Negli ultimi decenni con l’allungarsi della vita media si è registrato anche un progressivo mutamento nell’epidemiologia delle società occidentali, sempre più alle prese con patologie di carattere cronico.
I primi dati resi disponibili dal Rapporto Osservasalute 2018 parlano di 24 milioni di italiani già alle prese con una patologia cronica, per lo più ipertensione, artrite/artrosi e malattie allergiche, di cui poco più della metà con multi-cronicità. La presa in carico di questi soggetti costa circa 67 miliardi di euro. Una proiezione a 10 anni parla di un incremento di malati cronici pari a 1 milione, arrivando così a una cifra totale di 25 milioni, tra i quali 14 milioni con multi-cronicità, per una spesa sanitaria che raggiungerà probabilmente i 70,7 miliardi di euro.
Un altro dato confermato dall’ultimo Rapporto è il ruolo che genere, territorio, classe sociale e titolo di studio hanno nell’influenzare le cronicità: di norma le donne ne sono più colpite e sono anche più predisposte alla multi-cronicità; chi abita nei piccoli centri ha una maggiore probabilità di sviluppare una patologia cronica, così come chi ha un titolo di studi più basso. Infine, ci sono territori caratterizzati da particolari cronicità.
Come sappiamo, il luogo della cura di queste patologie è il territorio. Per far fronte a questi aumenti, però, è necessario avere a disposizione infermieri in numero adeguato, sia in ricovero che presso il domicilio: la Commissione europea sottolinea che tutti i piani nazionali europei per la realizzazione della copertura sanitaria universale formulano proposte specifiche per migliorare e sviluppare il ruolo degli infermieri come professionisti della salute più vicini alla comunità. Così non è, al momento, nel nostro Paese, anche se gli infermieri si sentirebbero pronti per questo passaggio.
Recentemente Barbara Mangiacavalli, presidente della FNOPI -(Federazione Nazionale Ordini Professioni Infermieristiche), ha ricordato che «il rapporto infermieri/pazienti che studi internazionali indicano come ottimale per abbattere la mortalità del 20% è di 1:6. In Italia abbiamo Regioni che sono a 1:17, come la Campania, e altre che sono a 1:8 come il Friuli-Venezia Giulia. La carenza di infermieri, soprattutto sul territorio, e quindi accanto ai pazienti più fragili e bisognosi di assistenza continua, è di circa 50-53mila unità. Ci sono comunque Regioni dove i numeri potrebbero considerarsi a posto, come Emilia-Romagna, Veneto, Friuli-Venezia Giulia, e Regioni dove invece l’assenza di organici è pesante e mette l’assistenza a rischio. In Campania gli infermieri sono circa il 48% in meno di quelli che sarebbero necessari, cifra che raggiunge il 55% in Calabria e il 56% in Sicilia. Di conseguenza anche l’introduzione della figura innovativa dell’infermiere di famiglia e comunità a fianco del medico di medicina generale, voluta fortemente anche dai cittadini, non può essere omogenea: al Nord infatti ci sono già esperienze e modelli affermati, al Sud gli infermieri sono troppo pochi anche solo per assistere i pazienti in ricovero, figuriamoci sul territorio».

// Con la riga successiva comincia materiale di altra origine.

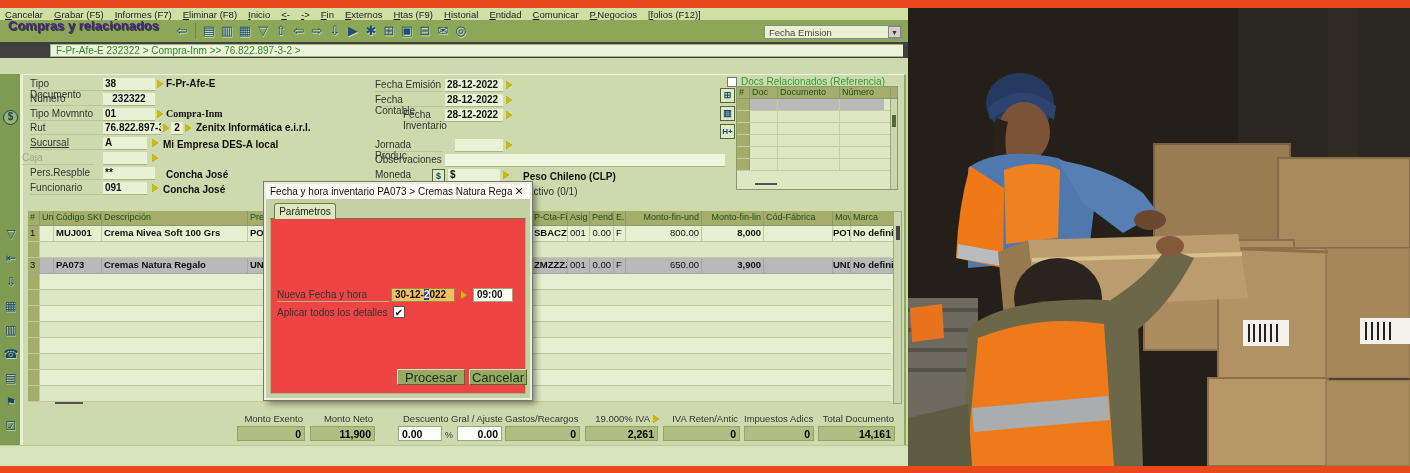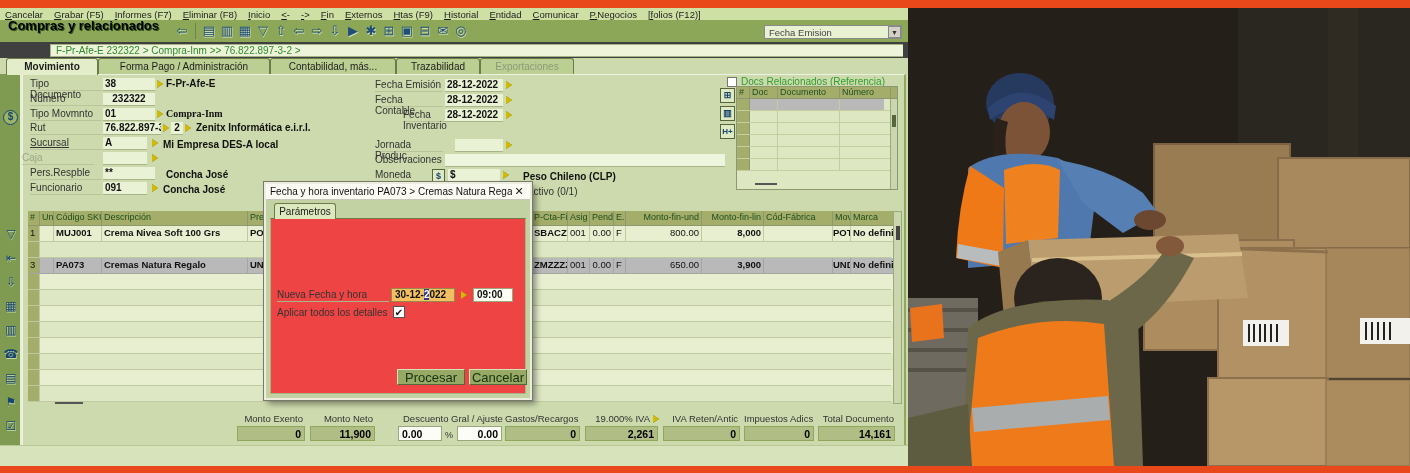--- a/index.html
+++ b/index.html
@@ -18,7 +18,7 @@
 
   
   .toolbar { left:0; top:12px; width:908px; height:22px; background:#8ba757; display:flex; align-items:center; }
-  .app-title { color:#000000; font-weight:bold; font-size:13px; margin:0 14px 12px 8px; text-shadow:1px 1px 0 #2d5016; white-space:nowrap;text-align:right; }
+  .app-title { color:#4c1d95; font-weight:bold; font-size:13px; margin:0 14px 12px 8px; text-shadow:1px 1px 0 #2d5016; white-space:nowrap;text-align:right; }
   .ticon { color:#1f4e79; font-size:13px; line-height:18px; width:18px; text-align:center; display:inline-block; text-shadow:0.5px 0.5px 0 #dce6c2; }
   .tsep { width:1px; height:16px; background:#6c8444; margin:0 4px; }
   .view-select { position:absolute; right:6px; top:5px; width:138px; height:14px; background:#e9f1d3; border:1px solid #8a8a8a; display:flex; align-items:center; }

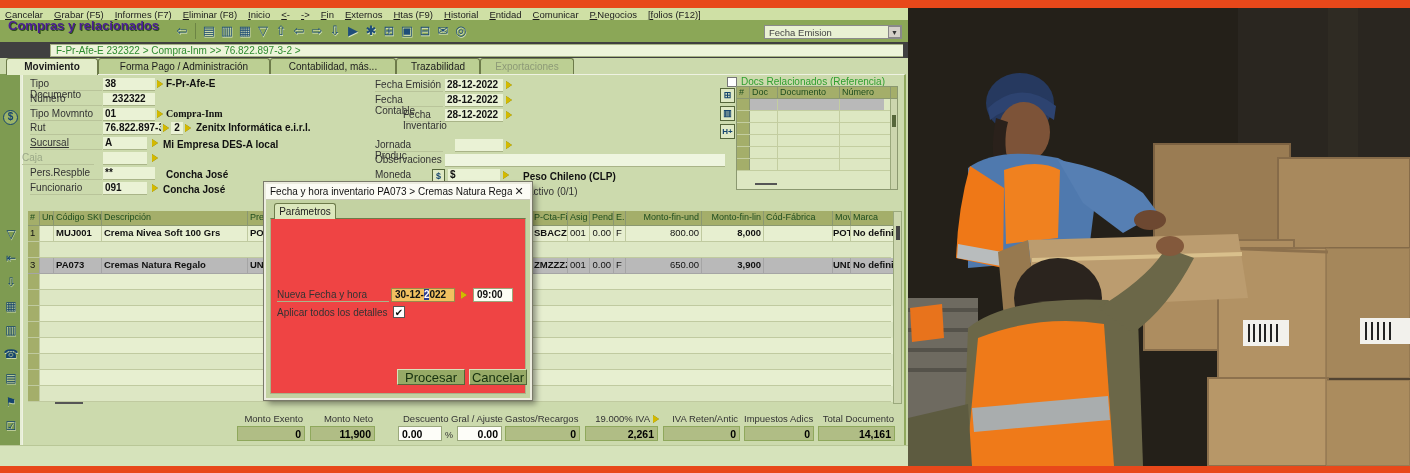--- a/index.html
+++ b/index.html
@@ -159,13 +159,6 @@
     <div class="breadcrumb-field">F-Pr-Afe-E 232322 &gt; Compra-Inm &gt;&gt; 76.822.897-3-2  &gt;</div>
   </div>
 
-  <div class="abs tabsrow">
-    <div class="tab active" style="left:6px; width:92px;">Movimiento</div>
-    <div class="tab" style="left:98px; width:172px;">Forma Pago / Administración</div>
-    <div class="tab" style="left:270px; width:126px;">Contabilidad, más...</div>
-    <div class="tab" style="left:396px; width:84px;">Trazabilidad</div>
-    <div class="tab disabled" style="left:480px; width:94px;">Exportaciones</div>
-  </div>
 
   <div class="abs sidestrip">
     <div class="cur-icon">$</div>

Secondo i dati Eurostat nel 2016 in Italia c’erano 557 infermieri ogni 100.000 abitanti: lo stesso anno, in Germania e Francia ce n’erano più di 1000. A conti fatti, nel nostro Paese mancherebbero tra i 50 e i 60mila infermieri. Per colmare questo divario, occorre modificare il piano di programmazione dei corsi di formazione e le assunzioni. Solo così si potranno affrontare le sfide future.
«Nel XXI secolo – conclude la Mangiacavalli – vedremo più comunità e servizi a domicilio, una migliore tecnologia e la cura centrata sulla persona: gli infermieri saranno in prima linea in questi cambiamenti e per questo devono imparare a essere leader perché tutte queste qualità le hanno già sviluppate e fanno parte della loro vocazione e della loro professionalità. Una nuova epidemiologia richiede nuovi modelli di assistenza e, per questi, c’è già il nuovo infermiere che deve essere specializzato e presente h24 sul territorio. Ma deve essere disponibile ovunque e in tutte le Regioni senza carenze e in modo omogeneo».